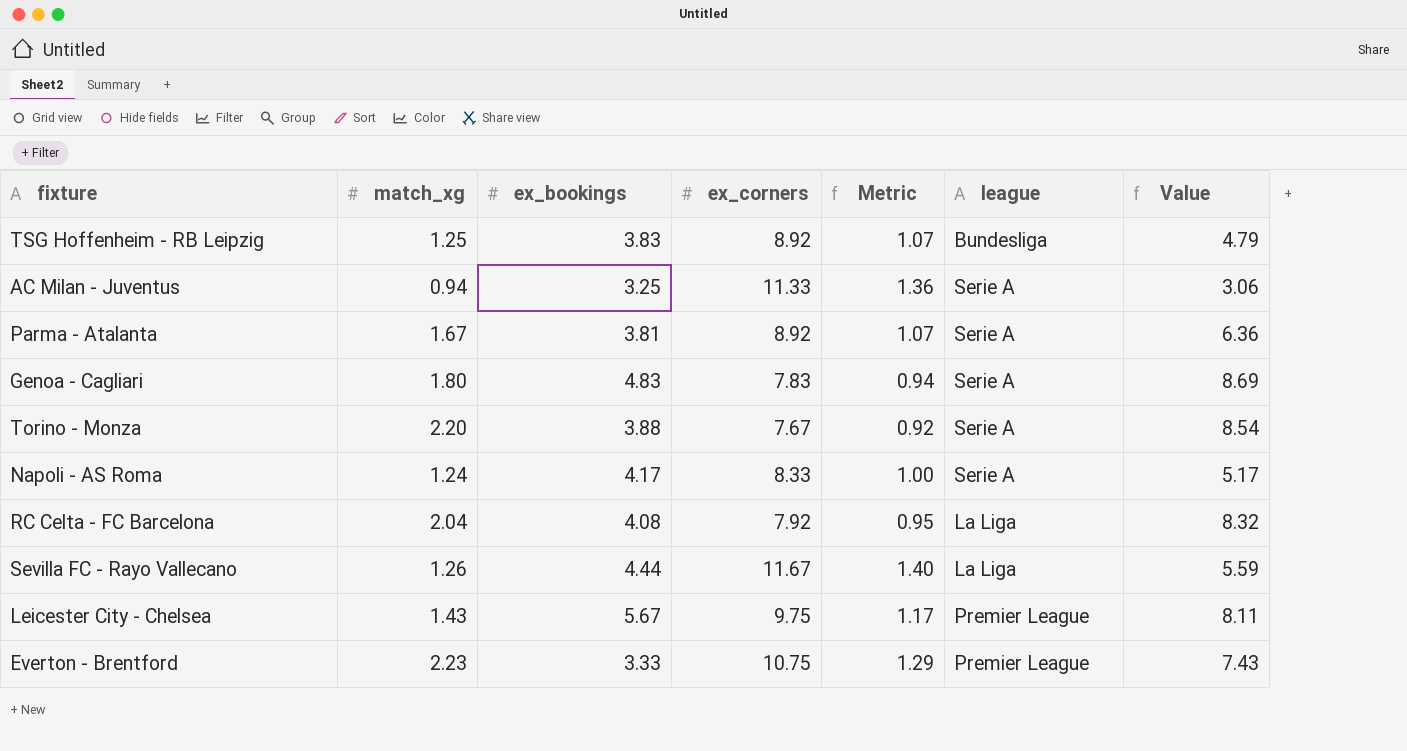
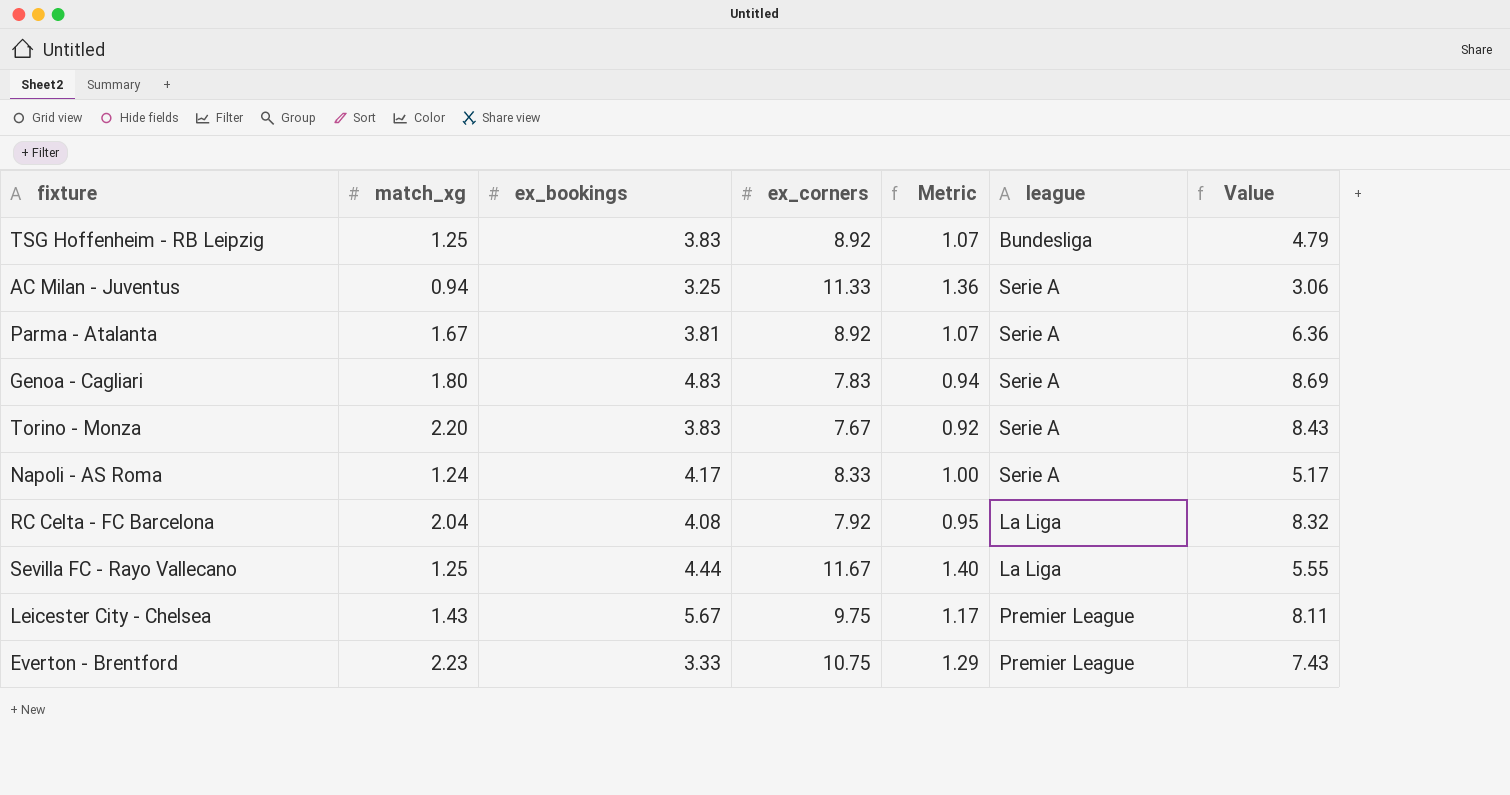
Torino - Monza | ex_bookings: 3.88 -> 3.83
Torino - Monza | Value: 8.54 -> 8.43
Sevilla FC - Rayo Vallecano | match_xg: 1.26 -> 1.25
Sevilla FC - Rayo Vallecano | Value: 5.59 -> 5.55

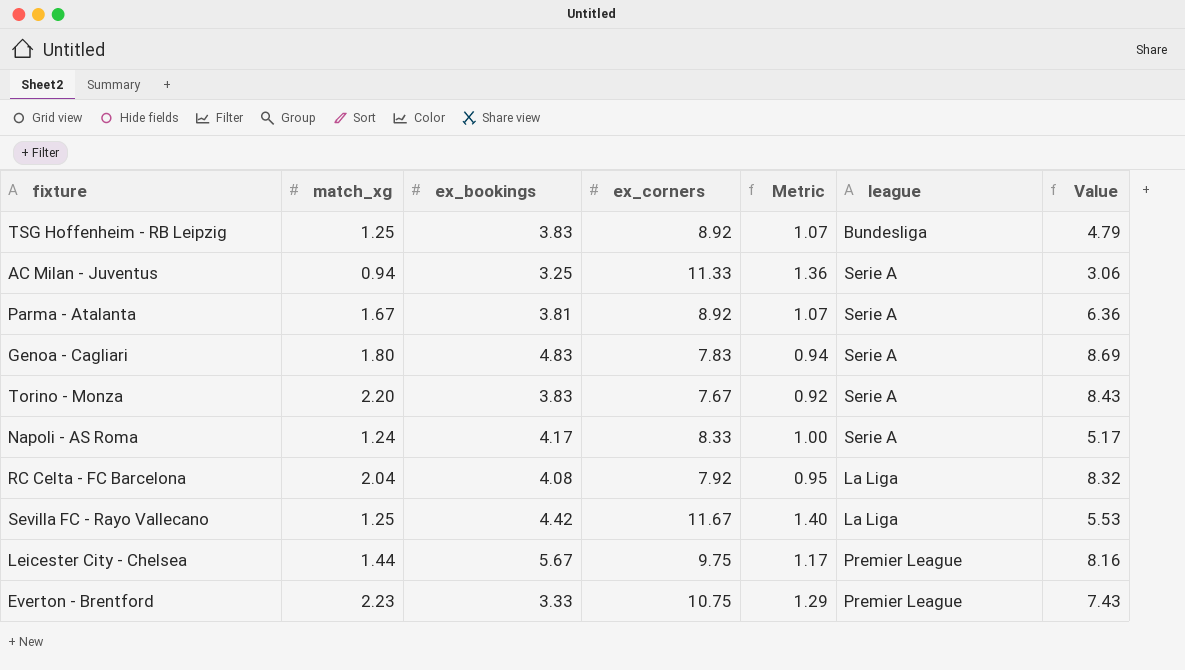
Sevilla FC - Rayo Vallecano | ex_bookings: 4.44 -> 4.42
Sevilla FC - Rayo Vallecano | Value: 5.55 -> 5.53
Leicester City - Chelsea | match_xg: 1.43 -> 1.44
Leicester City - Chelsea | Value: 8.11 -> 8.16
_ _ _ _ _
= Task =
A faithful copy of every record is required, with no pictures included.

= Exercise response =
Torino - Monza | ex_bookings: 3.88 -> 3.83
Torino - Monza | Value: 8.54 -> 8.43
Sevilla FC - Rayo Vallecano | match_xg: 1.26 -> 1.25
Sevilla FC - Rayo Vallecano | Value: 5.59 -> 5.55

Sevilla FC - Rayo Vallecano | ex_bookings: 4.44 -> 4.42
Sevilla FC - Rayo Vallecano | Value: 5.55 -> 5.53
Leicester City - Chelsea | match_xg: 1.43 -> 1.44
Leicester City - Chelsea | Value: 8.11 -> 8.16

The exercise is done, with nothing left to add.